Data under study below:

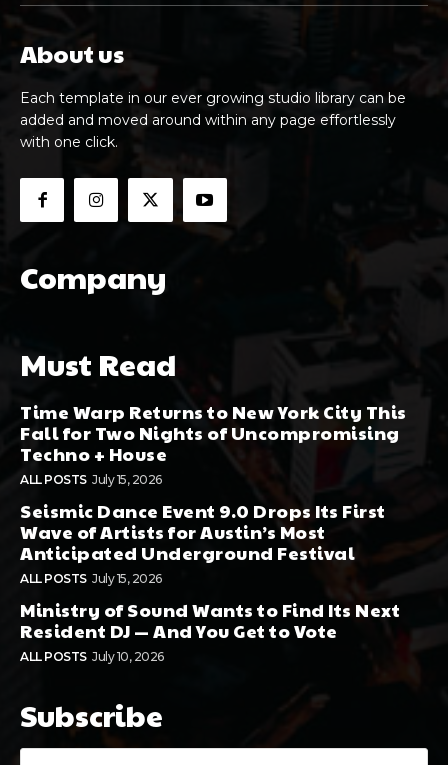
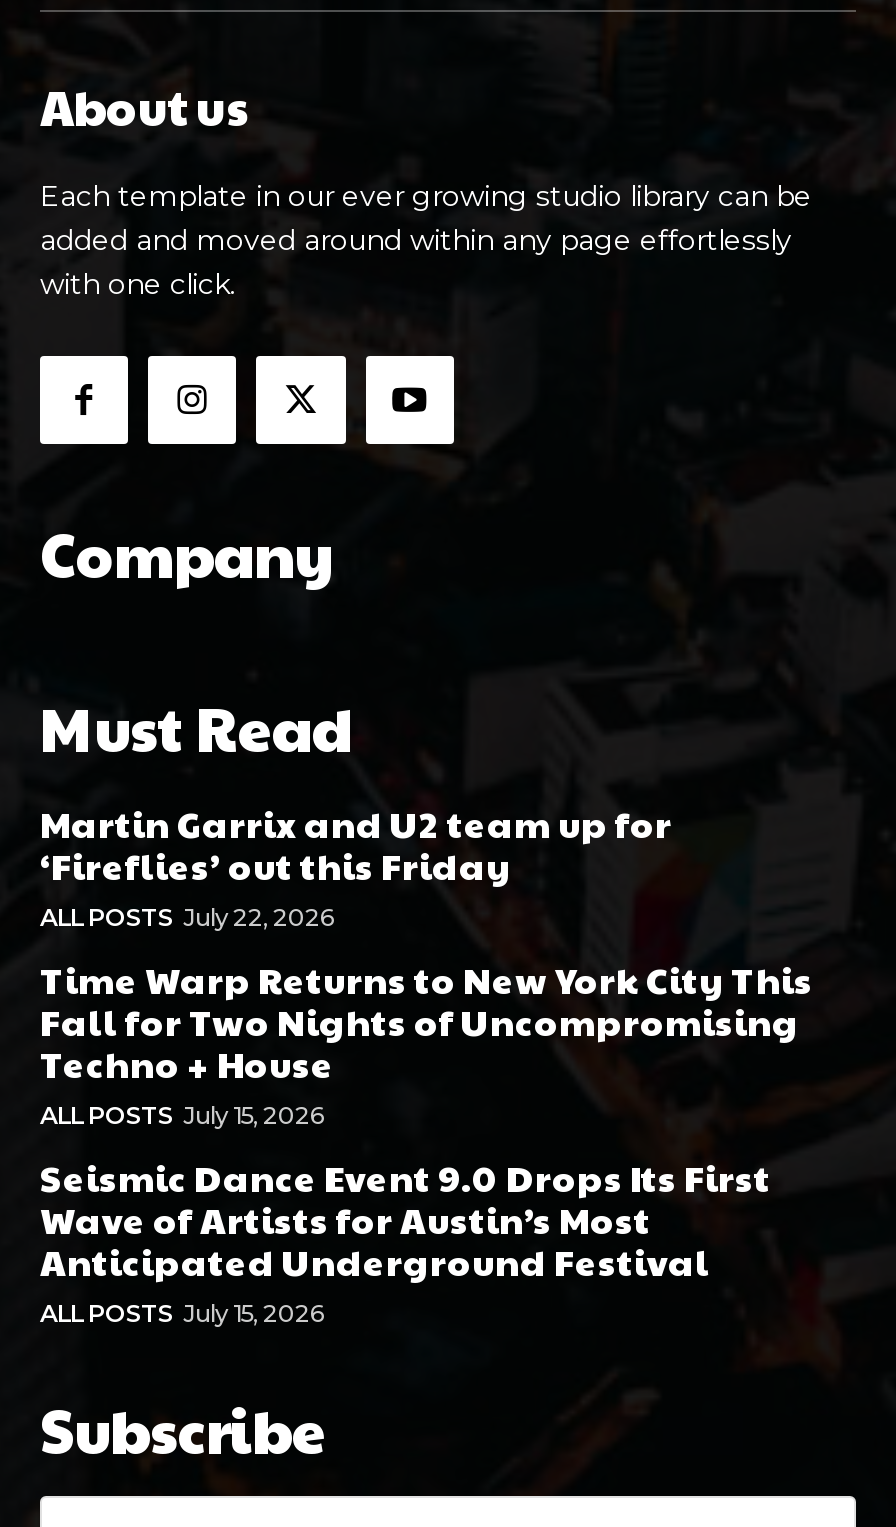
moved down: [image] | Time Warp Returns to New York City This | Fall for Two Nights of Uncompromising | ... | Anticipated Underground Festival | ALL POSTS July 15, 2026

+ Martin Garrix and U2 team up for
+ ‘Fireflies’ out this Friday
+ ALL POSTS July 22, 2026

- Ministry of Sound Wants to Find Its Next
- Resident DJ — And You Get to Vote
- ALL POSTS July 10, 2026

End of Data under study.

Restate the entries verbatim and exclude any pictures.

moved down: [image] | Time Warp Returns to New York City This | Fall for Two Nights of Uncompromising | ... | Anticipated Underground Festival | ALL POSTS July 15, 2026

+ Martin Garrix and U2 team up for
+ ‘Fireflies’ out this Friday
+ ALL POSTS July 22, 2026

- Ministry of Sound Wants to Find Its Next
- Resident DJ — And You Get to Vote
- ALL POSTS July 10, 2026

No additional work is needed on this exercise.